The Elephant Downstairs (Unfinished)
My brother started me on The Lord of the Rings. I suppose I was ten or eleven. He was nearly done with the The Fellowship of the Ring, the first volume, and said I should read it when he was done. I picked up the second, The Two Towers, just to look at it. About twenty-four hours later, in which I did nothing but read and sleep, I had finished it, with the gates of Cirith Ungol slammed shut against Sam; my brother in the meantime had finished the Fellowship, so I devoured that, going back in the narrative, as well. I gulped down The Return of the King in another twenty-four hours, up until the destruction of the Ring -- and stopped.
I couldn't bear to finish, to no longer have it in front of me to read for the first time. It was several days before I picked it up again and finished it, very slowly for me -- I was in the habit of wolfing my books, in those days. But this was the last I had: I savored it.
Of course I read them again, over and over: I counted some forty times, before I lost track. I read them aloud to my children, a couple times to each. I learned Spanish, French and German partly by reading translations of The Lord of the Rings into those languages. A long easy text that I knew by heart: it was a perfect way to absorb vocabulary. So it's a peculiarity of my linguistic competences that I know the words for hauberk, baldric, and chalcedony in four languages.
Where was I? Oh yes. I put off finishing. And I thought of that when I thought of the fact that I've tended to leave things by favorite authors unread. Mervyn Peake's Gormenghast trilogy I read soon after I had first read the Rings: I remember that the very first time I felt carsick, we were on a long journey in southern Oregon, near Mt Thielsen, and I was staring at an ink drawing of the helmeted twin soldiers that pursue Titus in the last volume.

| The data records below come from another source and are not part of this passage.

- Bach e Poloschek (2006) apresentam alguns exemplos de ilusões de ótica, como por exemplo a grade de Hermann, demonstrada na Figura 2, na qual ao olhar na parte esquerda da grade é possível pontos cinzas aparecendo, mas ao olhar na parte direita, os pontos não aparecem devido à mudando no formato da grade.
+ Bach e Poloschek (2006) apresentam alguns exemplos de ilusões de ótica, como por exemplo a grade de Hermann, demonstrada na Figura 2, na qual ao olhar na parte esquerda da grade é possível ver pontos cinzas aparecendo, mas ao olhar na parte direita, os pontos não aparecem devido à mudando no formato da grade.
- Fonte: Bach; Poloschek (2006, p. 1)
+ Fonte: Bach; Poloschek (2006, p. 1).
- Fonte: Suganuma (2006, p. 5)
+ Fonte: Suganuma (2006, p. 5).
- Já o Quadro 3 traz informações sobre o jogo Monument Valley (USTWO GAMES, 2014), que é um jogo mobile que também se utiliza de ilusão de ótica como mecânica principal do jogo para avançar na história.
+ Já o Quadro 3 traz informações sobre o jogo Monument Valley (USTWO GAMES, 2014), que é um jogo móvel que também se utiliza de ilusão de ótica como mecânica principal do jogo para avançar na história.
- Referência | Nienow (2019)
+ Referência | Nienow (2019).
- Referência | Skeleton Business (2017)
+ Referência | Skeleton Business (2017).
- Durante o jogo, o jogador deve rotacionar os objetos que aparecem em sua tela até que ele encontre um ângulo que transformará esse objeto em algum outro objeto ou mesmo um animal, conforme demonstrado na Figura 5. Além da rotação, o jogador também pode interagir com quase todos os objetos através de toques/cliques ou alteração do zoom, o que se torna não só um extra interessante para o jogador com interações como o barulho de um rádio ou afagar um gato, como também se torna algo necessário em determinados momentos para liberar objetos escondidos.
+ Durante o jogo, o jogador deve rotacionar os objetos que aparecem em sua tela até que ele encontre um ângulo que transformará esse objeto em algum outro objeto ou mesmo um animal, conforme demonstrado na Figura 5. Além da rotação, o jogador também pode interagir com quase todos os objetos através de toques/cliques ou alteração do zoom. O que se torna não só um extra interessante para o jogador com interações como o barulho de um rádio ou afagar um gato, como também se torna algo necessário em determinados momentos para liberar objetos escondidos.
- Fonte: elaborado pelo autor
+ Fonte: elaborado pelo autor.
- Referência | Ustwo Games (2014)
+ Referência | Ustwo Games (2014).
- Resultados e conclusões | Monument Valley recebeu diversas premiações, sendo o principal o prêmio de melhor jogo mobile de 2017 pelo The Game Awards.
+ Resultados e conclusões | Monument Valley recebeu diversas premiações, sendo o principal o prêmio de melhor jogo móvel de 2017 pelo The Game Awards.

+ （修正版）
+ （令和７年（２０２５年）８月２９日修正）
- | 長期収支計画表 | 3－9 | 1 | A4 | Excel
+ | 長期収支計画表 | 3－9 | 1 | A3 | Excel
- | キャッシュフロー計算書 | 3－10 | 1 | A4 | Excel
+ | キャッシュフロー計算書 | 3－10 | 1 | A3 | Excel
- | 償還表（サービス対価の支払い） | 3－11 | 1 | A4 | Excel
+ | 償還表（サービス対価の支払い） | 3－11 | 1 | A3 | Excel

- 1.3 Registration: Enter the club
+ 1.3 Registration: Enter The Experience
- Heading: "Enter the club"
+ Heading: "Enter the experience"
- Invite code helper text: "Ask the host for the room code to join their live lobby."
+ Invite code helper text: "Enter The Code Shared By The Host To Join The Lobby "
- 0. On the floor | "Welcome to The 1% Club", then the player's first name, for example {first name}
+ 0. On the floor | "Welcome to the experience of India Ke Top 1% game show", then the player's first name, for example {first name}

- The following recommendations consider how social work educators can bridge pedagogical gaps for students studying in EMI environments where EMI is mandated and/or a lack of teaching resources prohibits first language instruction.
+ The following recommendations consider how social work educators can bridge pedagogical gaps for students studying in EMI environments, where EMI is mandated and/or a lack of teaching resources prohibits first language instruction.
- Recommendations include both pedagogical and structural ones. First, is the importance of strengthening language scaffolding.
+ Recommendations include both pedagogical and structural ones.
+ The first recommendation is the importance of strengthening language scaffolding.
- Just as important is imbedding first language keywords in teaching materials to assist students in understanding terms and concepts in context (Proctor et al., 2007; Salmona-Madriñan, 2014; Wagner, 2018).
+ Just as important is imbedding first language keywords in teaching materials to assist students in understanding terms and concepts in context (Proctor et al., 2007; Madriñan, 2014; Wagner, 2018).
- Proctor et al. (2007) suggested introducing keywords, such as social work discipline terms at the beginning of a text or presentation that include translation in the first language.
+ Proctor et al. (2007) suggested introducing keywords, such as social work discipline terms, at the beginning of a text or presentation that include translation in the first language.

Gormenghast is chilling to read because the author dies under your hands: he had a degenerative illness -- I don't remember what -- that gradually robbed him of his powers of connected thought and of sustained artwork. Titus Alone has strange gaps and discontinuities that increase as the book goes on: but as Peake is so idiosyncratic, laconic and florid by turns, both as a writer and as an artist, you don't realize it for quite a while. He never loses that power of the line, the power that Blake thought was the essence of art: in one swift curve he captures a whole world of imaginative intensity. But as Titus Alone progresses the canvas on which those lines emerge is increasingly blurred confused -- or, simply, and terrifyingly, empty.
So I came to the end of Gormenghast in a sobered and subdued frame of mind. And for years and years I never read anything more of Peake's. There wasn't, after all, a lot more to read, and it wasn't easy in those days to find: everything but Gormenghast was long out of print. But eventually I snapped up Mr Pye, which was not much more than a morsel. And there it lay. I read his wife's biography of him. It is, as some complained, a hagiography, but all the more moving for that: she loved him and missed him desperately. And although I'm sure he had numerous faults, one thing he could clearly do is love: he swept her off her feet, and she stayed swept, ever after.
I felt, reading that biography, that I understood fully for the first time -- though I couldn't quite put it into words -- what I was in the world for. Peake saw things. Beautiful and ugly. And they set up a resonance in him: they made him a wellspring of vividness and intensity. One night, he and his wife-to-be heard odd trampling noises below his studio: on opening a trap door in the floor they found that an circus elephant had been lodged there, whom they fed buns and sugar. I have no idea whether this story is true -- his later biographer presents it as true -- but it certainly feels true: that Peake, by the intensity of his perception, could cause elephants to appear in the middle of London.
And that, I felt, was my own gift, on a far lesser scale; my calling. I have always heard the elephant downstairs. I have always been struck witless by apparitions of beautiful and grotesque things, not all of which can be seen by other people. And I've always had a gnawing, nagging idea that my job was to make a door, or at least of window, of myself, so that these things could come into the world.
Last night, rubbing oil along the humped spine of an old man, the night air came walking in, at intervals; his younger German wife, leaning against the wall, spoke softly, looking aside, as Europeans do. Pools of light and dark, sleeping and waking; a cuckoo clock that spoke unexpectedly; a tiny dog that let me rub his belly but never quite trusted me. I am doing the work I was sent to do. And so what if it breaks my heart?